The United Nations initiated the UNFCCC in 1990. At its 45th Session the General Assembly decided to establish a Committee for preparing a framework convention on climate change taking into account – inter alias – the work of the IPCC[1] . The Committee (INC)[2] was to be established in consultation with WMO and UNEP. This increased their influence further since the joint setting up of the IPCC in 1988, which submitted its first report in 1990, and thus played an important role in establishing the INC for preparing the climate change convention[3] . Insofar the UNO, WMO, and UNEP are not free from responsibility for the outcome of the UNFCCC and its implementation since 1994. There are at least three items, which the mentioned organizations should have addressed since long:

  • The fact that the UNFCCC has no definition of the term ‘Climate’.
  • The fact that a UN convention could pass with the statement:” ‘climate change’ means the change of climate…..”
  • That IPCC is submitting Reports, which are not based on the UNFCCC definition of “climate change”, but is using their own definitions.
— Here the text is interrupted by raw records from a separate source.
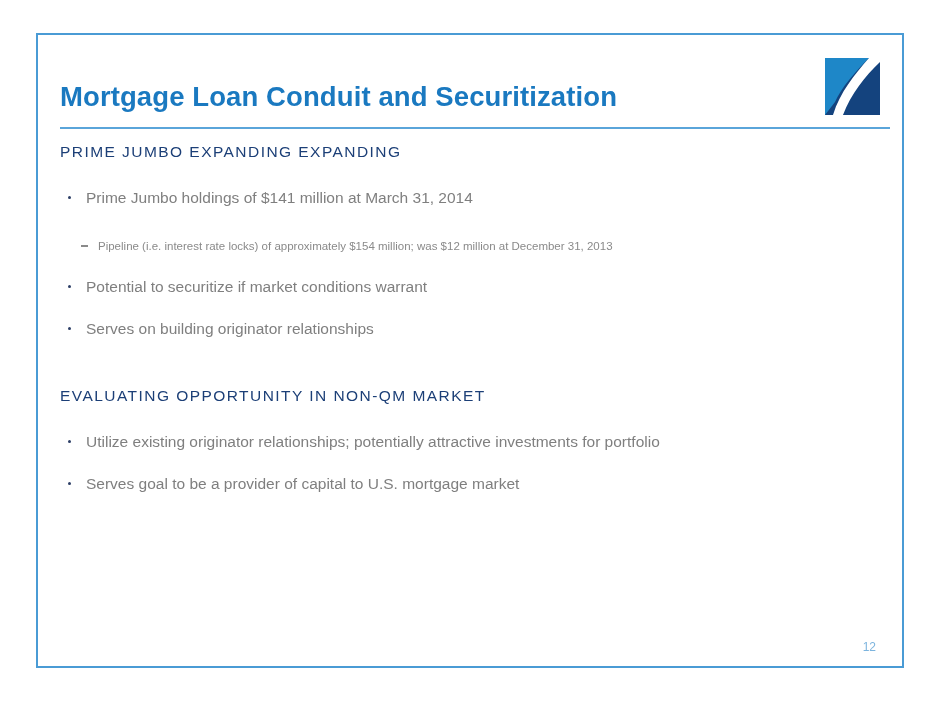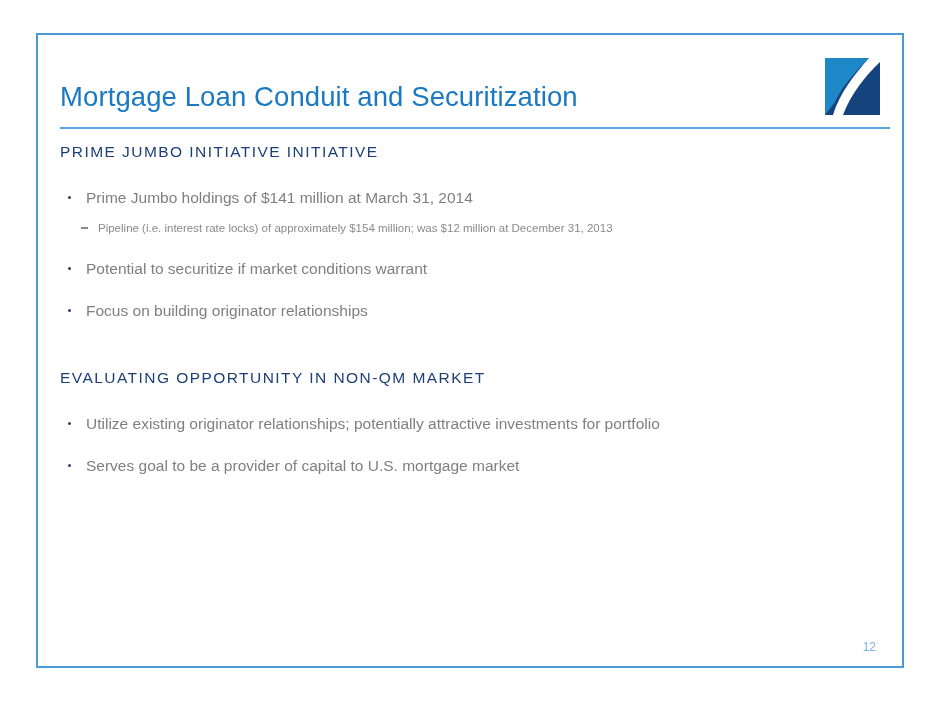"Mortgage Loan Conduit and Securitization" .slide-title { font-weight: 400 -> 700 }
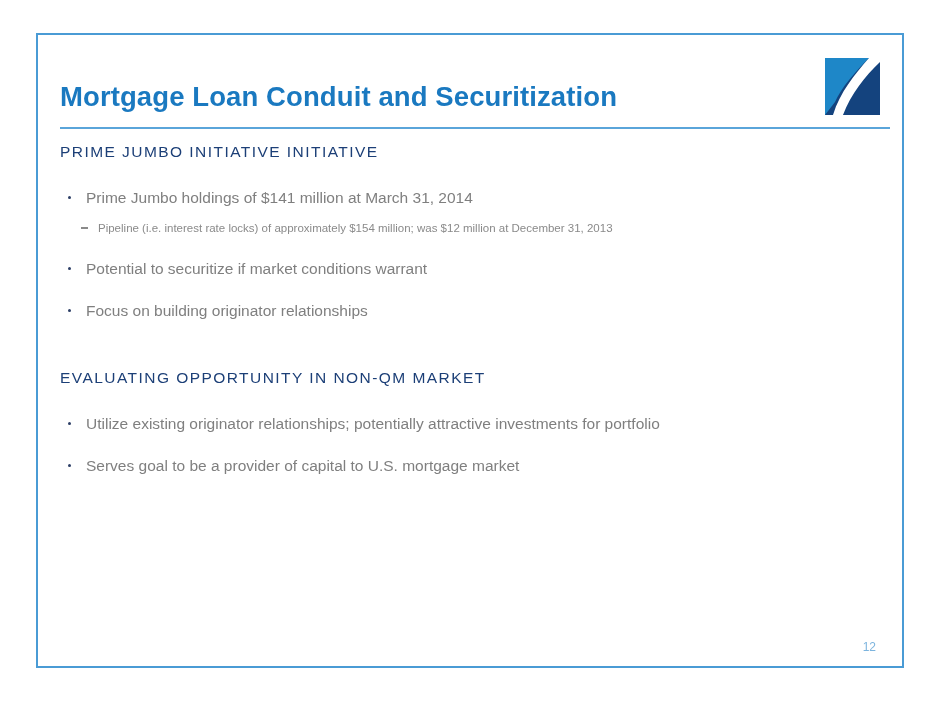"PRIME JUMBO INITIATIVE INITIATIVE" div.section-heading { text: INITIATIVE INITIATIVE -> EXPANDING EXPANDING }
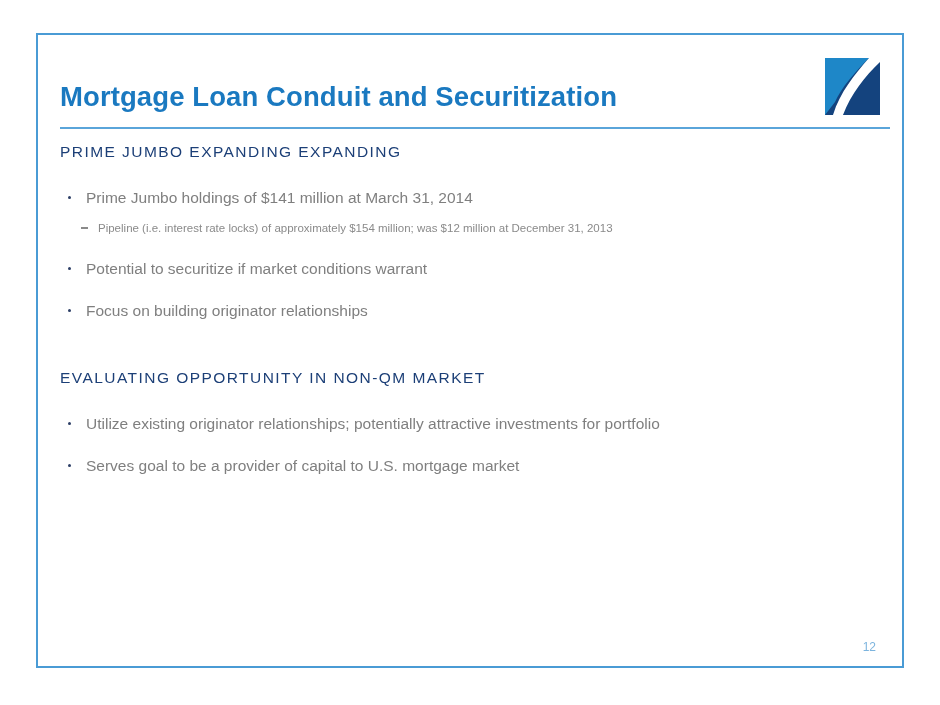"Pipeline (i.e. interest rate locks)" .sub-item { margin-top: 14px -> 32px }
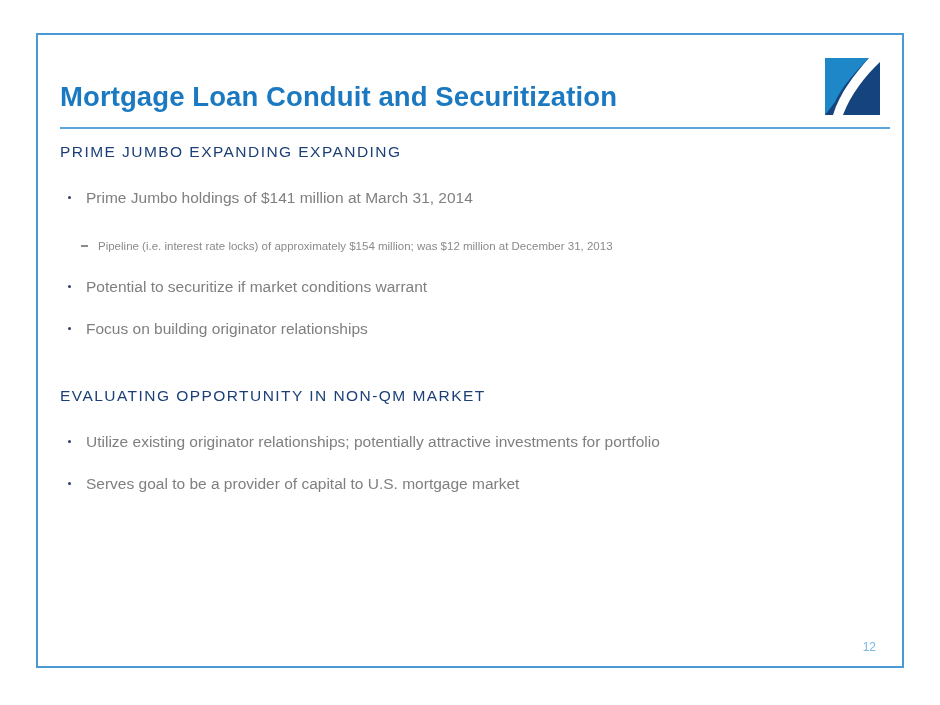"Focus on building originator" span { text: Focus -> Serves }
In the following only the matter with the ‘climate change’ definition shall be addressed, as the IPCC is according mandate assigned to “concentrate its activities on the tasks allotted to it by the relevant WMO Executive Council and UNEP Governing Council resolutions and decisions as well as on actions in support of the UN Framework Convention on Climate Change process”[4] . Although IPCC is fully aware that its task is to provide Special Reports and Technical Papers on topics where independent scientific information and advice is deemed necessary and to support the UN Framework Convention on Climate Change (UNFCCC) [5] , IPCC seems to care little for the legal conditions its mandate is based.

Article 1, UNFCCC

IPCC Working Group I (AR4, 2007)[6], Summary for Policymakers, Footnote 1

"Climate change" means a change of climate which is attributed directly or indirectly to human activity that alters the composition of the global atmosphere and which is in addition to natural climate variability observed over comparable time periods.

Climate change in IPCC usage refers to any change in climate over time, whether due to natural variability or as a result of human activity.

 The difference is immense. The UNFCCC definition focuses exclusively on the impact by human activities. This consequence is enhanced by the objective (Article 2), namely the “stabilization of greenhouse gas concentrations”[7]. As Article 2 also requires that this shall be achieved “in accordance with the relevant provisions of the Convention”, the FCCC definition on ‘climate change’ is highly relevant and a mandatory condition for the application of the UNFCCC and any subsequent document (e.g. Kyoto Protocol). For a detailed discussion see: Roger Pielke Jr, 2005[8].

In contrast, applying the IPCC term on ‘climate change’ means that IPCC can virtually take in consideration what ever it deems necessary. The IPCC term permits elaborating the range of topics form far distant sunspots and meteorites to the impact of a perspiring mouse, or the clapping of a butterfly in the Amazon Forest.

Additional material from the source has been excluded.